“Conversion” has become one of those Web buzzwords that gets tossed around a lot these days. You’ve no doubt heard of it — along with other terms such as “HTML5,” “3G/4G/5G,” “cloud computing” and others.
Strip away the buzz, however, and you’ll see that conversion is a practical concept. It simply means persuading website visitors to take an action. Pick up the phone and call. Fill out a form. Email you. Of course, the ultimate goal is to use your site to help convert visitors into clients.
And that’s where it gets tricky. While there is no magic formula, here are five areas that — when handled correctly — can help perk up your conversion rate.
1. Value proposition
When visitors check out your attorney website, they consciously or unconsciously ask questions:
- What does this law firm do?
- Will it be able to help me?
- Can I trust this firm and its people?
The answers will shape your unique value proposition, which is perhaps the most important conversion factor. Your site needs to communicate that proposition — and do so quickly. You only have a tiny window of opportunity to connect with visitors, and you can’t convert them into clients once they’ve left.
2. Design and imagery
Web design is another powerful conversion factor. For starters, an out-of-date or amateurish look and feel will brand you as, well, out of date or amateurish.

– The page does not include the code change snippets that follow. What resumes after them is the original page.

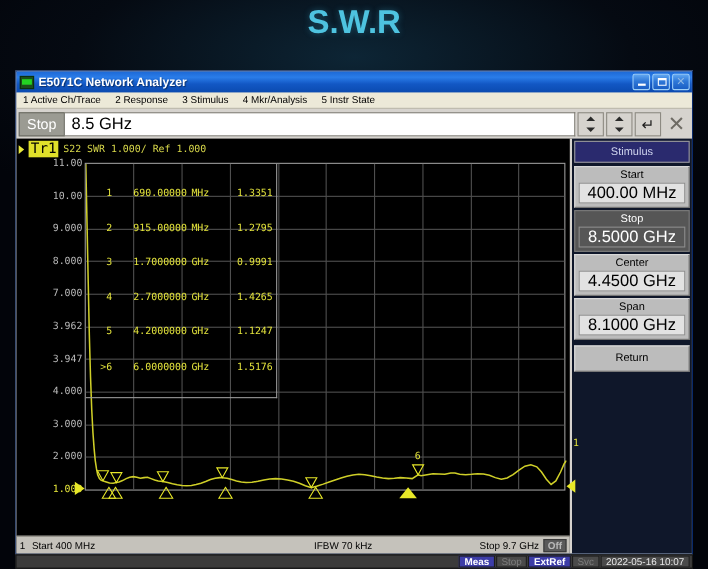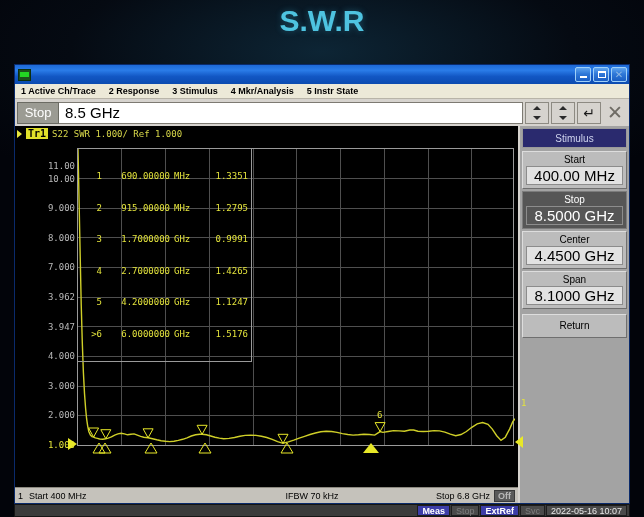--- a/index.html
+++ b/index.html
@@ -372,6 +372,7 @@
 
   <div class="titlebar">
     <div class="tb-icon"></div>
+    <div class="tb-title">E5071C Network Analyzer</div>
     <div class="tb-buttons">
       <div class="tb-btn">
           <span class="min-glyph"></span>

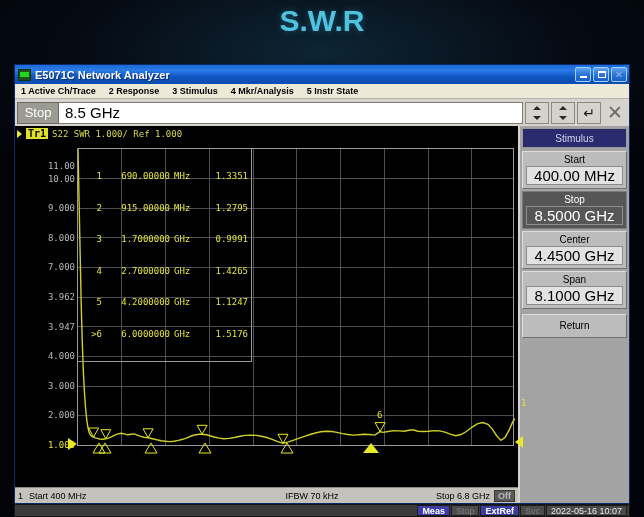--- a/index.html
+++ b/index.html
@@ -103,7 +103,6 @@
     display: flex; align-items: center;
     padding-left: 4px;
     gap: 9px;
-    font-weight: bold;
   }
   .menubar .menu-item {
     font-size: 9px;

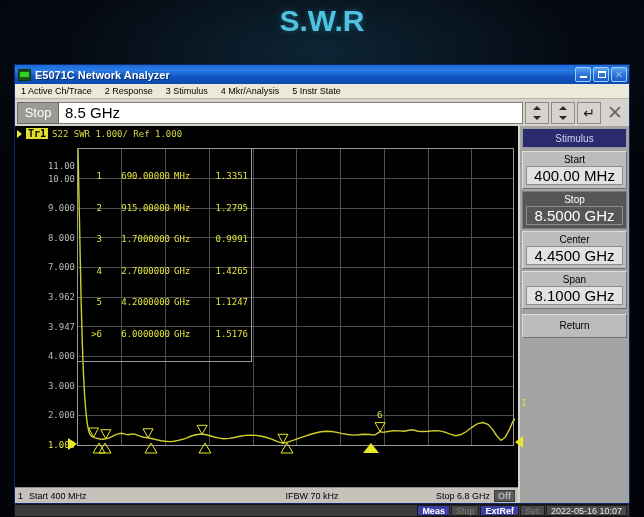--- a/index.html
+++ b/index.html
@@ -197,9 +197,9 @@
   .trace-tag {
     background: #e0e02a;
     color: #000000;
-    font-weight: bold;
+    font-weight: normal;
     padding: 0 2px;
-    font-size: 10px;
+    font-size: 13px;
   }
   .axis-labels {
     position: absolute;

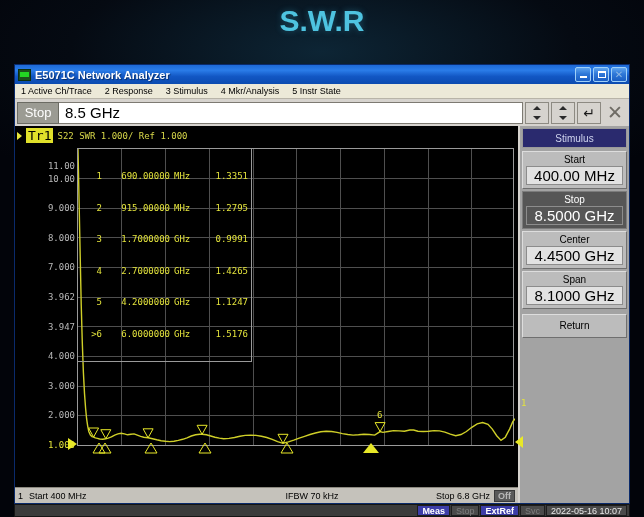--- a/index.html
+++ b/index.html
@@ -303,7 +303,7 @@
   
   .softkeys {
     flex: 1 1 auto;
-    background: #a3a3a3;
+    background: #0f172a;
     padding: 2px 2px 0 2px;
     display: flex; flex-direction: column;
   }

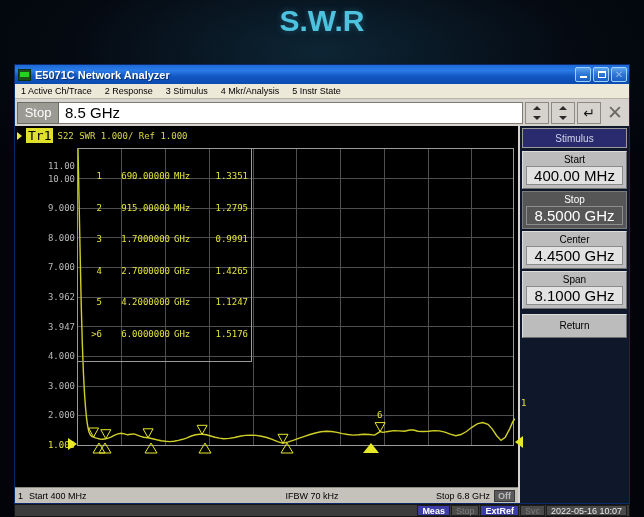--- a/index.html
+++ b/index.html
@@ -417,7 +417,7 @@
       </div>
 
       <div class="axis-labels">
-        <div class="tick" style="top:17px">11.00</div>
+        <div class="tick" style="top:0px">11.00</div>
         <div class="tick" style="top:30px">10.00</div>
         <div class="tick" style="top:59px">9.000</div>
         <div class="tick" style="top:89px">8.000</div>

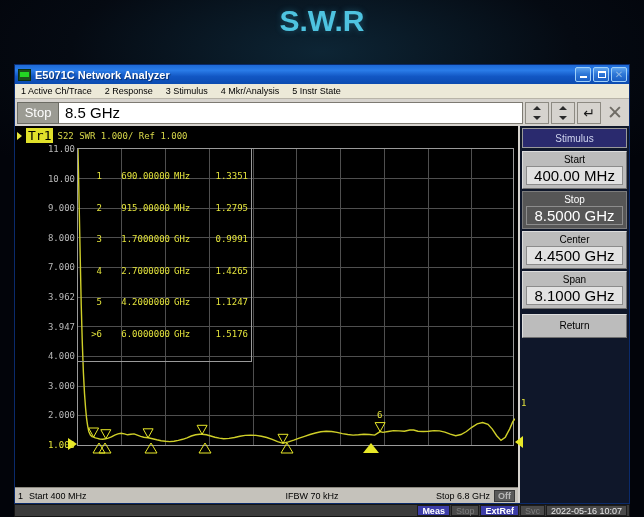--- a/index.html
+++ b/index.html
@@ -530,7 +530,7 @@
         </div>
         <div class="gs-mid">IFBW 70 kHz</div>
         <div class="gs-right">
-          <span>Stop 6.8 GHz</span>
+          <span>Stop 9.7 GHz</span>
           <span class="gs-badge">Off</span>
         </div>
       </div>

Other factors to consider:
- Intuitive navigation: You’ll lose visitors if you make them struggle to find key information.
- The left side of your site: Web usability studies reveal that people spend twice as much time viewing the left side of pages as the right.
- The upper-left corner: Again, numerous studies show that Web viewers gravitate to that spot first and then scan sites in an “F” pattern.
- Image quality: Poor or irrelevant photos can spoil an otherwise fine design. Consider: What impression will rainy or unprofessional photos of your partners and associates make on your visitors?
- Be concise —250 to 300 words per page. People tend to scan Web text.
- Focus on users’ needs.
4. Calls to Action (CTAs)
CTAs are explicit commands that trigger passive visitors to become engaged prospects. They should be easy to find and focused on the visitor. What issue are you helping each person solve? What will the person receive when he or she fills out the form? The answers will influence your CTA verbiage.
5. Technology tools
New generations of tools also can help boost conversion. Case in point: online chat — which allows visitors to type responses with a customer service rep. The same goes for 24/7 phone coverage options, which can be set up with operators who can connect callers directly to your firm and/or collect key information. And Web analytics tools can supply key details — where your visitors came from, the links they clicked, how long they stayed — to arm you with information to make changes to your site.
It’s not about page rank
Finally, notice that all of these points share a common trait: They’re not geared toward boosting Web traffic. That’s another issue altogether( and one which usually gets the most attention when it comes to legal Internet marketing). Rather, they focus on harnessing your existing traffic and transforming it into new business. And that’s what conversion is all about.